- Instructions to follow
What is the count of lines in the listing below that hold the string "width"? Reply with that number alone.

*** Available records ***

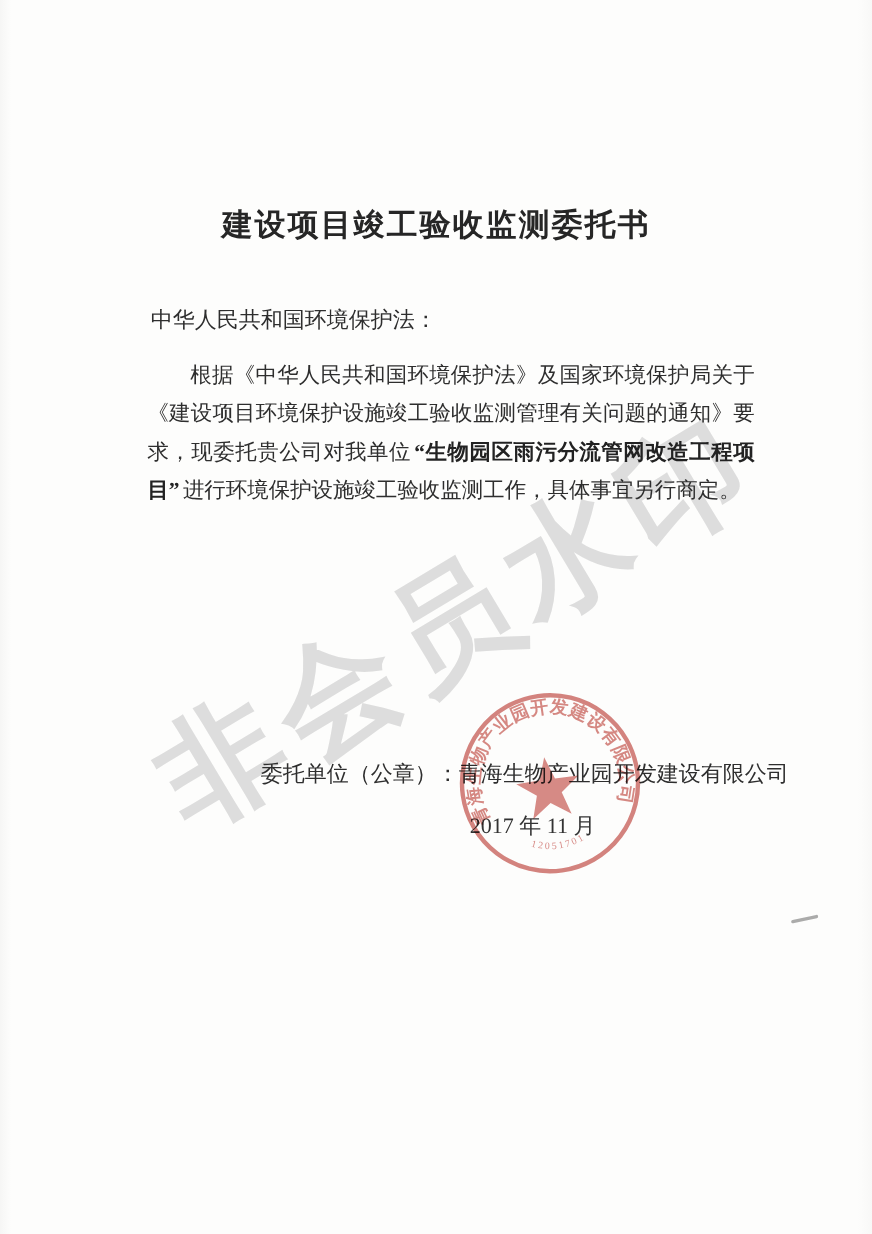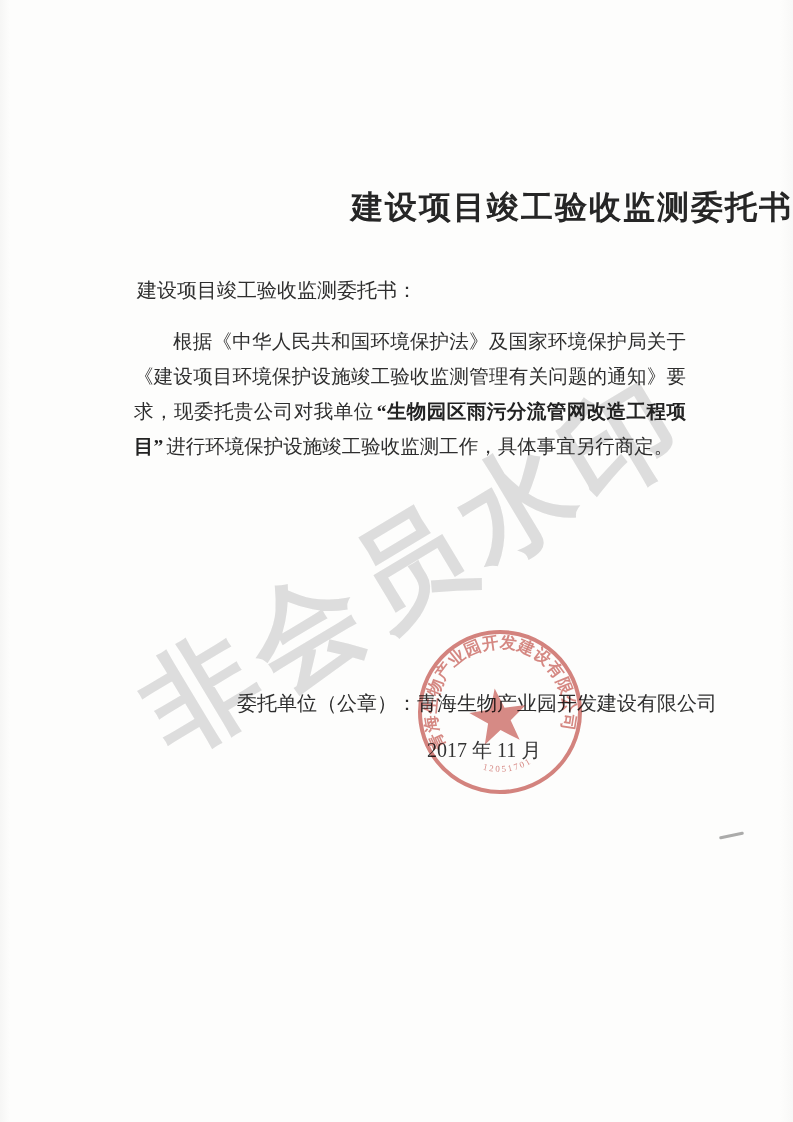--- a/index.html
+++ b/index.html
@@ -3,21 +3,21 @@
 <meta charset="utf-8">
 <style>
   html,body { margin:0; padding:0; background:#ffffff; }
   .page {
     position:relative; width:793px; height:1122px; overflow:hidden;
     background:linear-gradient(90deg,#f6f6f5 0px,#fdfdfc 10px,#fdfdfc 780px,#f8f8f7 793px);
     font-family:"Liberation Serif","DejaVu Serif",serif; color:#2b2b2b;
   }
   .title {
     position:absolute; top:186px; left:0; width:100%; margin:0;
-    text-align:right; font-size:32px; font-weight:700; letter-spacing:2px; color:#262626;
+    text-align:center; font-size:28px; font-weight:700; letter-spacing:2px; color:#262626;
     z-index:2;
   }
   .addressee {
     position:absolute; top:277px; left:137px; margin:0;
     font-size:20px; color:#2e2e2e; z-index:2;
   }
   .body-paragraph {
     position:absolute; top:312px; left:122px; width:552px; margin:12px;
     font-size:19.5px; line-height:35px; text-align:justify; text-indent:2em;
     color:#2e2e2e; z-index:2;
@@ -57,21 +57,21 @@
 <body>
 
 <div class="page">
 
   <div class="watermark">
     <span class="watermark-text" style="color: rgb(214, 214, 214);">非会员水印</span>
   </div>
 
   <h1 class="title">建设项目竣工验收监测委托书</h1>
 
-  <p class="addressee">建设项目竣工验收监测委托书：</p>
+  <p class="addressee">中华人民共和国环境保护法：</p>
 
   <p class="body-paragraph"><span>根据《中华人民共和国环境保护法》及国家环境保护局关于《建设项目环境保护设施竣工验收监测管理有关问题的通知》要求，现委托贵公司对我单位</span><b class="project">“生物园区雨污分流管网改造工程项目”</b><span>进行环境保护设施竣工验收监测工作，具体事宜另行商定。</span></p>
 
   <p class="signature"><span>委托单位（公章）：</span><span>青海生物产业园开发建设有限公司</span></p>
 
   <p class="date">2017 年 11 月</p>
 
   <svg class="seal" viewBox="0 0 200 200">
     <circle cx="100" cy="100" r="80" fill="none" stroke-width="4" stroke-opacity="0.85" stroke="#c0453e"></circle>
     <path id="sealTopArc" d="M 42,127 A 64,64 0 1 1 158,127" fill="none"></path>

*** End of Available records ***

- Answer box
4